1967, durant la révolution culturelle chinoise, Chen Zhen, un étudiant originaire de Pékin, est envoyé en Mongolie intérieure afin d'apprendre le chinois à une tribu de bergers nomades. Dans la steppe, Chen tombe nez à nez avec une bande de loups. Fasciné par l'animal, il voudrait adopter un petit et tenter de l'apprivoiser. Jean-Jacques Annaud filme une Mongolie à perte de vue, avec ces ciels souvent bas qui semblent vous emporter dans leurs mouvements, une terre âpre, solitaire comme une mer minérale arrêtée dans le temps, où une population vit en étroite intimité avec la nature la plus sauvage qui soit. Voici un décor d’une beauté saisissante qui nous sort de nos vies citadines pour nous livrer un magnifique message : l’équilibre si fragile entre la nature et les hommes doit être maintenu si nous ne voulons pas disparaître, car le progrès tel que nous le concevons, n’est sans doute pas celui qui sauvera notre planète. Inspiré du roman de l’écrivain Jiang Rong, cet opus nous explique comment la Chine de Mao Tsé-toung, au moment de la Révolution culturelle des années 60, tenta le remplacement d’une civilisation par une expérience politique. Le héros du roman et du film, l’étudiant Chen Zhen et quelques autres sont chargés de soumettre les Mongols au socialisme, ce qui revient à dire qu’ils doivent cesser d’être eux-mêmes. Mais la civilisation mongole existe depuis la nuit des temps dans ces espaces invincibles où elle cohabite avec les loups qui la précédèrent dans la steppe.
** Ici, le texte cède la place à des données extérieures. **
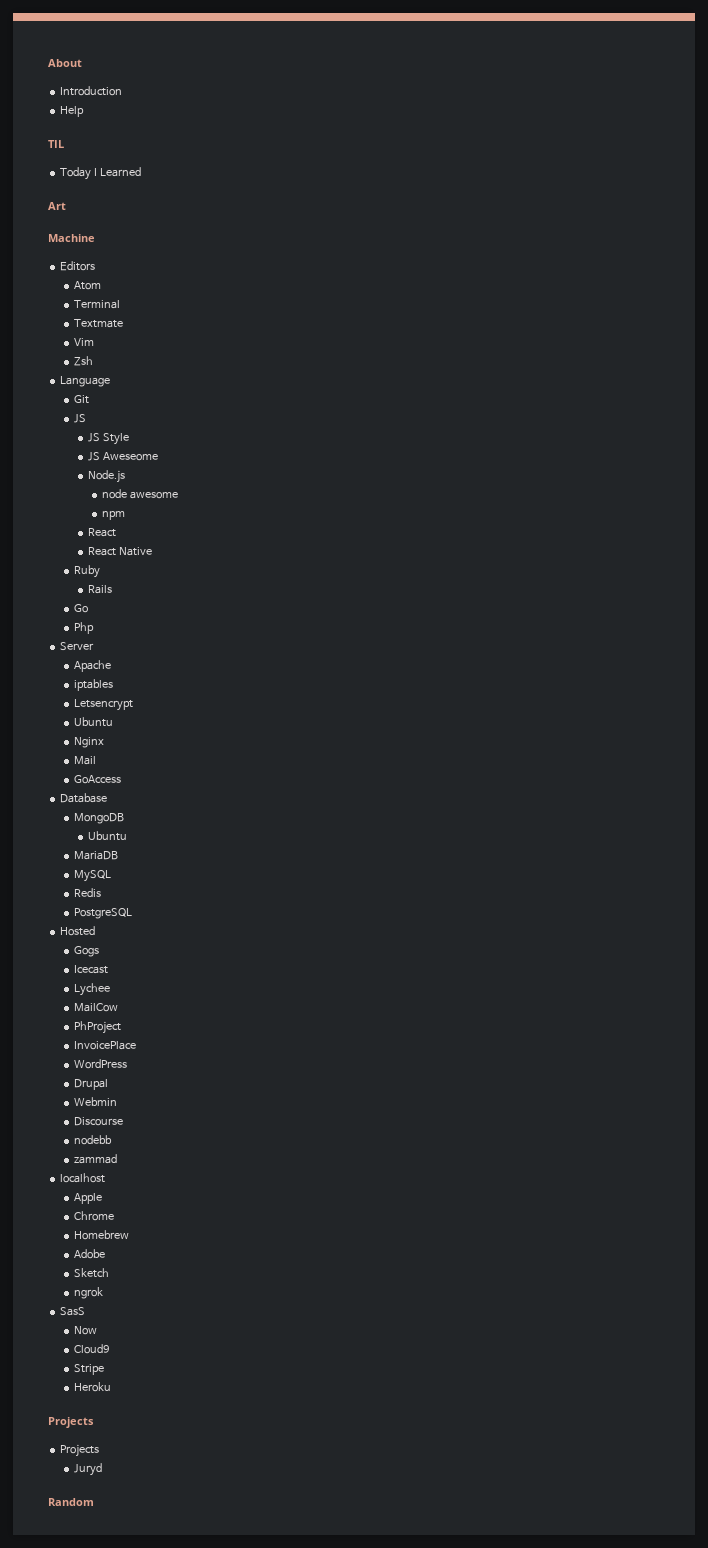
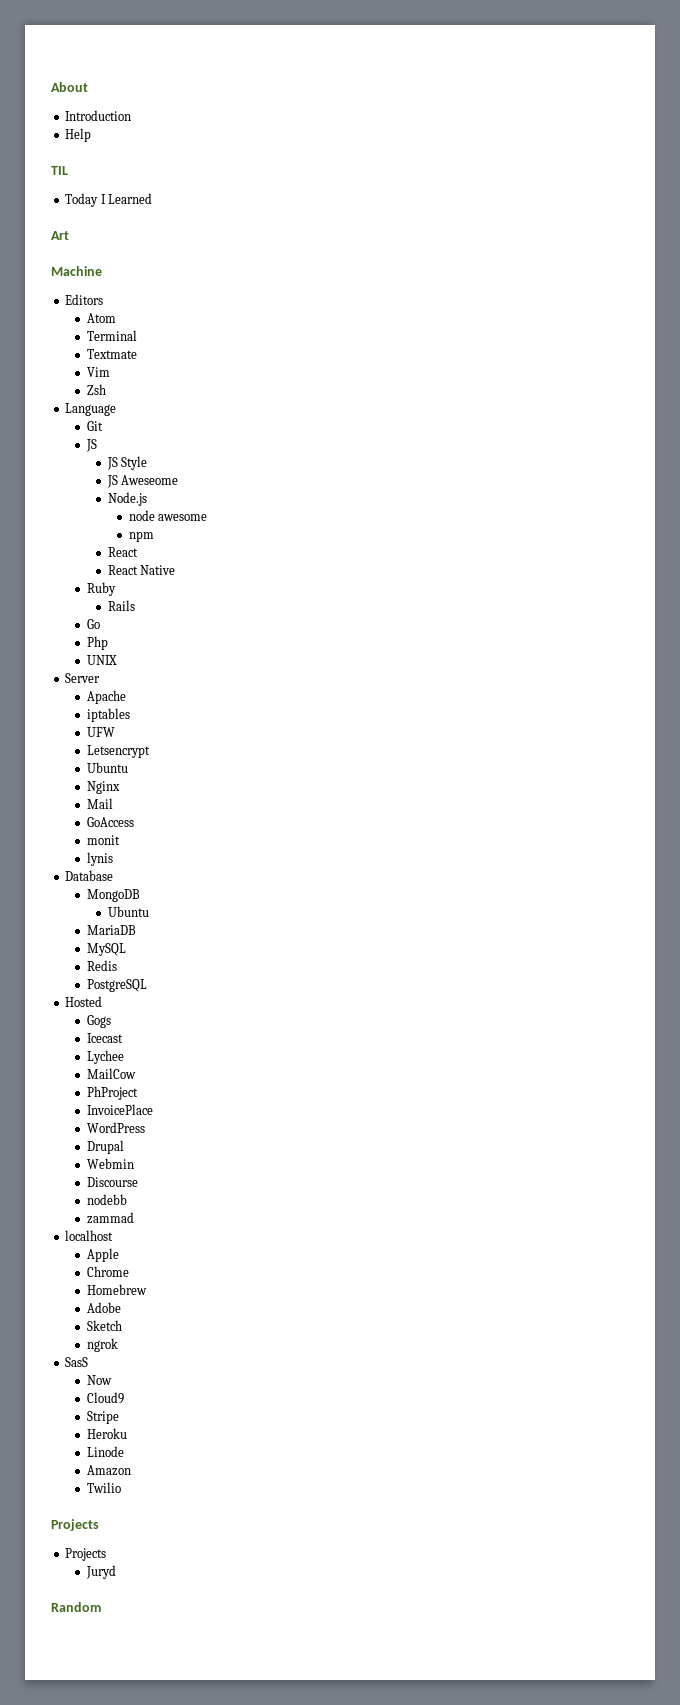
(95, 628) none -> [86,655,117,665] // UNIX
(114, 685) none -> [86,727,115,737] // UFW
(122, 779) none -> [86,835,120,845] [86,852,113,866] // monit // lynis
(112, 1387) none -> [86,1446,124,1457] [86,1465,131,1476] [86,1482,121,1493] // Linode // Amazon // Twilio

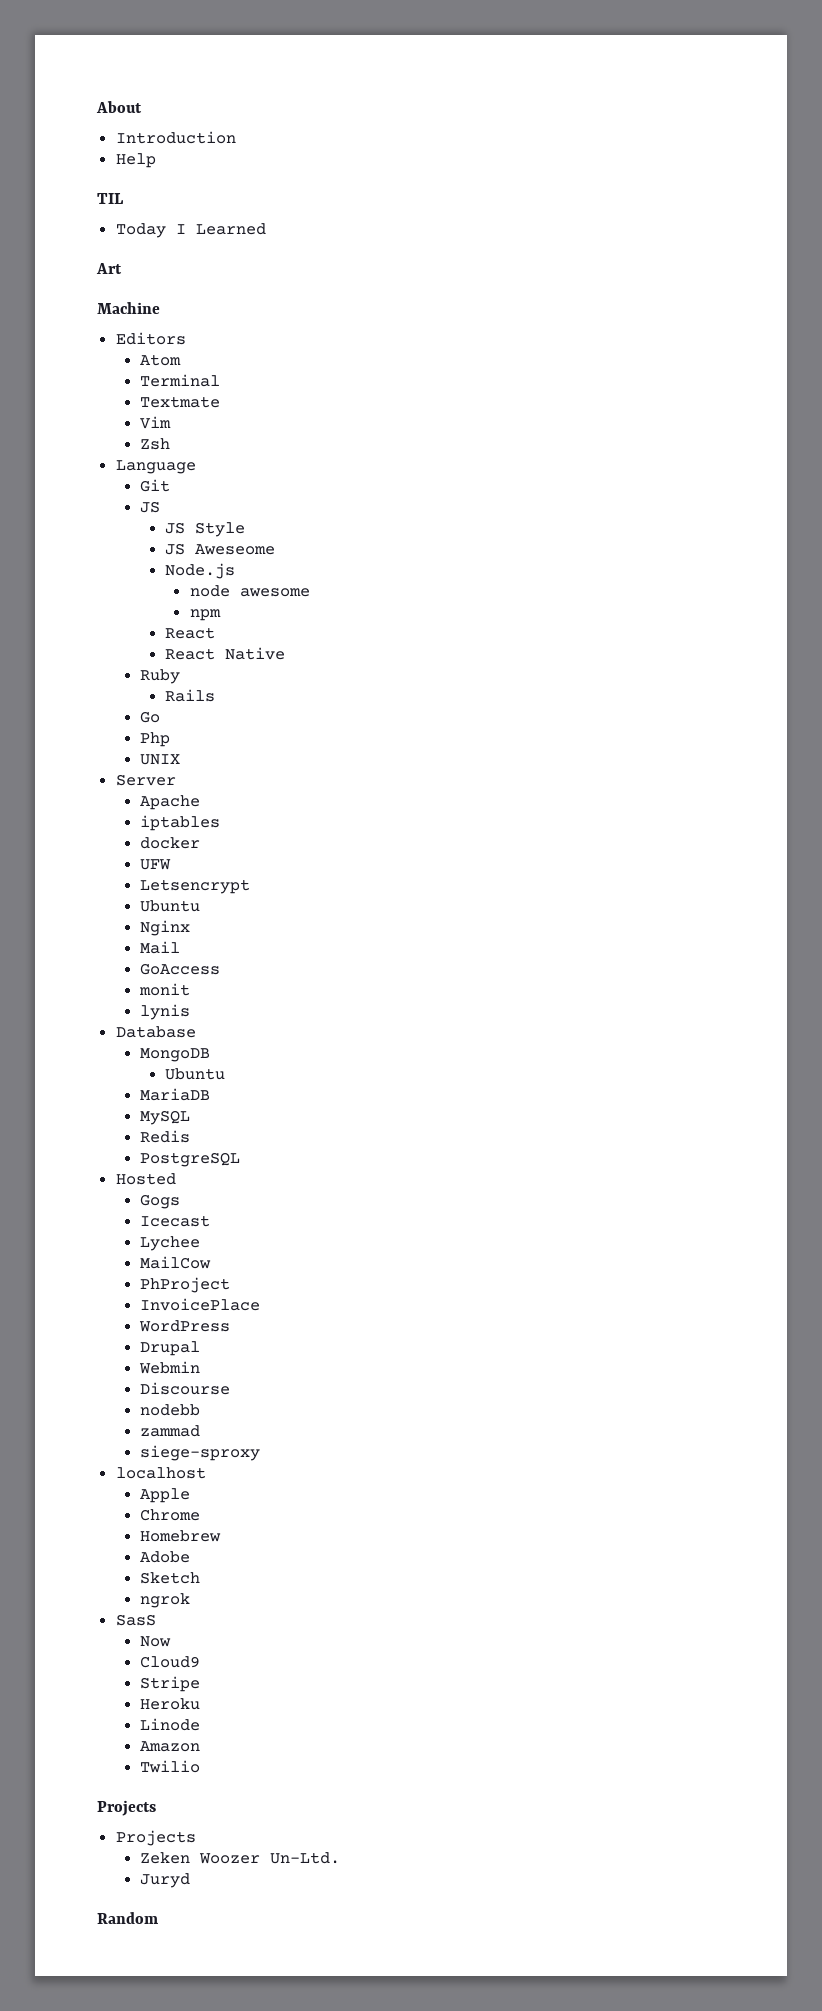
(130, 715) none -> [140,837,201,849] // docker
(134, 1218) none -> [140,1445,261,1461] // siege-sproxy
(107, 1554) none -> [140,1852,341,1864] // Zeken Woozer Un-Ltd.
Le loup a toujours hanté l’imaginaire humain. C’est un animal mythique que l’on retrouve dans l’inconscient collectif à tous les niveaux. Figure emblématique, il terrorise et fascine, et les artistes l'ont évoqué à maintes reprises dans leurs œuvres, que ce soit roman, conte, poème (La mort du loup de Vigny) film (Danse avec les loups), tant il exprime la force, le courage, la cruauté, la malignité. On ne compte plus les expressions qui ont recours à lui : « l’homme est un loup pour l’homme », « avoir vu le loup », « un froid de loup », « à pas de loup », sans oublier les légendes comme celle de la louve de Rome qui aurait nourri Remus et Romulus. Les Mongols ont su partager les grands espaces de leur pays avec le loup. C’est de lui qu’ils ont appris à combattre, car ce dernier est un guerrier quasi invincible qui préfère se suicider que de se soumettre, sait patienter des heures durant avant de livrer combat pour se nourrir et survivre. Il sait adapter ses méthodes aux circonstances et chasse, soit en solitaire, soit en meute, avec une intelligence de stratège. Les Mongols le respectent et le considèrent non comme un ennemi mais comme un adversaire tant il concoure à l’équilibre de la nature. D’ailleurs, lorsqu’ils meurent, leurs cadavres sont enveloppés dans des linceuls et déposés à même la terre afin que leurs corps servent à nourrir les animaux sauvages. Juste retour des choses, pensent-ils, puisqu’eux-mêmes se sont nourris de la chair animale.
Dans le film de Jean-Jacques Annaud, nous voyons le gouvernement de la Chine régionale piller les réserves des fauves, affamer les loups qui vont alors s’en prendre aux chevaux, rompant ainsi un équilibre millénaire. Alors que pour les Hans, il s’agissait de « recréer les monts et les mers, et les plaines d’après une autre volonté » - comme l’écrivait Emile Verhaeren. Le film souligne le danger et dépeint l’agonie des Mongols livrés à une idéologie en total décalage avec la nature et aux diktats d’un gouvernement totalitaire. Dès lors, il ne s’agit plus de chasse mais de l’éradication du loup, cet animal gênant pour l’homme d’aujourd’hui. En effet, il est nécessaire de gommer un passé encombrant pour faire surgir un présent en adéquation avec la modernité ambiante. Il faut effacer à tout jamais ce passé légendaire afin de faire des Mongols des citoyens comme les autres, engager la disparition progressive de leur civilisation avec ses chevauchées fantastiques, son génie du mouvement et son adaptabilité aux conditions d’existence extrêmes. Cela au nom d’une illusion perverse qui entend soumettre la nature aux délires productivistes et consuméristes des lobbies en place
Néanmoins, Jean-Jacques Annaud n’a pas voulu conclure sur une note trop pessimiste ce film d’une beauté âpre comme les paysages solitaires et sublimes de la steppe mongole. Il laisse filtrer une raie de lumière, fragile certes, mais qui touche : le jeune lettré urbain Chen Zhen, conquis par cette vie en Mongolie- intérieure, adoptera en cachette un jeune loup pour le rendre quelques mois plus tard à la nature, hissant ainsi le film au rang de parabole. Une fable poignante et magnifique.